The border dispute between Costa Rica and Nicaragua may well last longer than the presidency of Laura Chinchilla.
The International Court of Justice in The Hague, Netherlands, has set Dec. 5 as a deadline for Costa Rica to present its written allegations and evidence. Costa Rica goes first because it is the plaintiff.
Nicaragua then has until Aug. 6, 2012, to present its counter arguments. Costa Rica wanted to give Nicaragua six months to do so. Nicaragua wanted a year, and the court said eight months.
The court may order a second round of written responses over a period that the magistrates there determine, according to the Ministerio de Relaciones Exteriores y Culto, which is handling the Costa Rican case.
After the written rounds, each country will have a chance to present its case in oral arguments.

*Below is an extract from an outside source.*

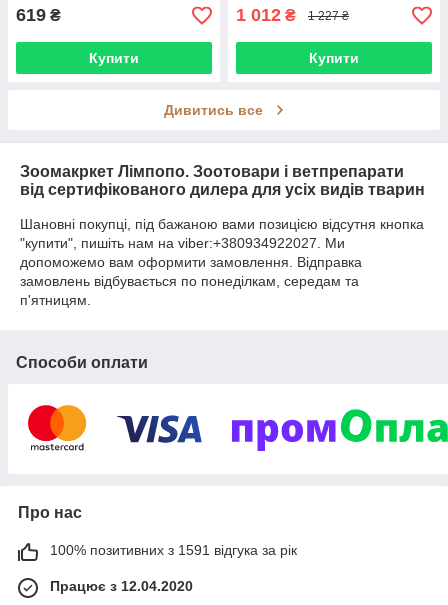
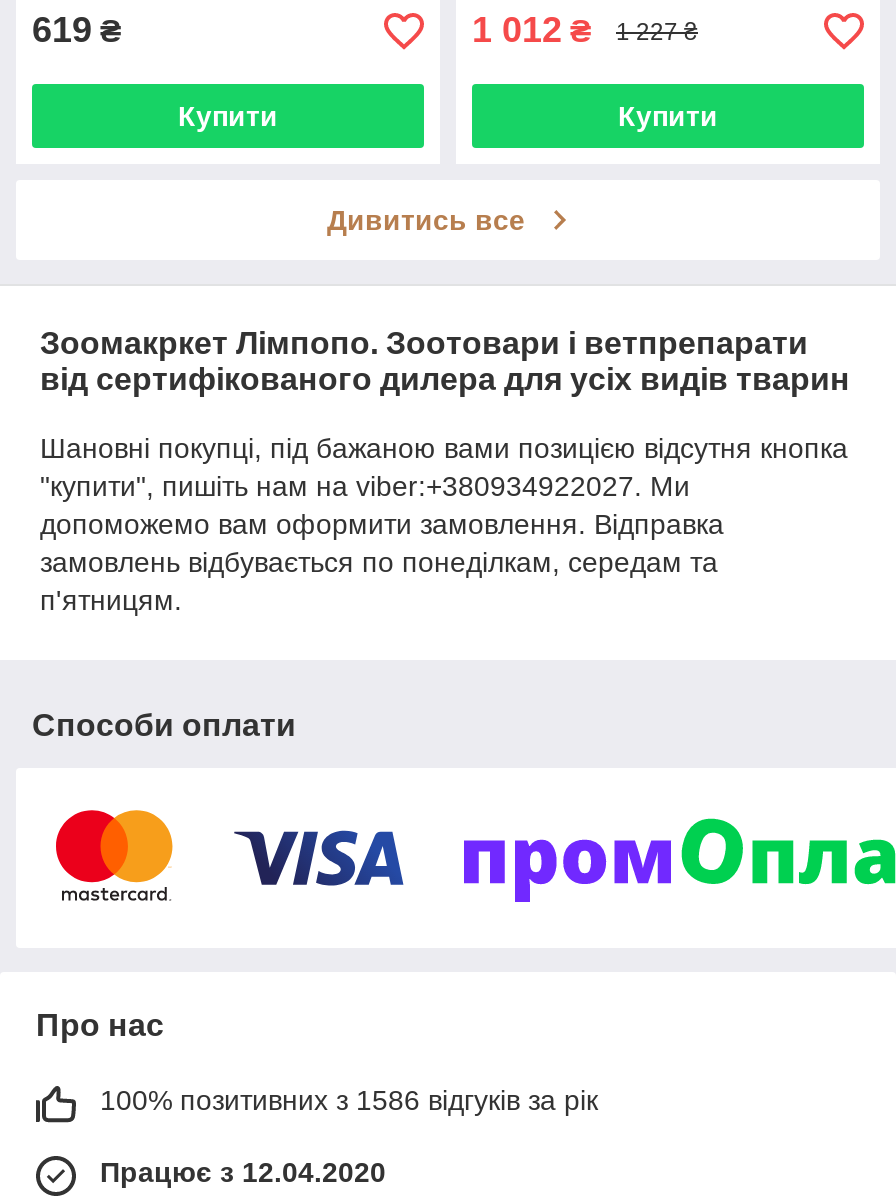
- 100% позитивних з 1591 відгука за рік
+ 100% позитивних з 1586 відгуків за рік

Then the court will take time to determine its verdict.
March 8 the court heard preliminary arguments as Costa Rica sought a restraining order against Nicaragua. The court basically granted that and ordered both countries to remove military and police from the disputed Isla Calero. Costa Rican officials considered this a victory because they did not have anyone in the disputed area.
Costa Rica also had the right to make an environmental inspection, but when officials did they were confronted by young Sandinista protesters.
Ms. Chinchilla leaves office May 8, 2014.
Such disputes usually are non-partisan and spill over from one presidential term to another.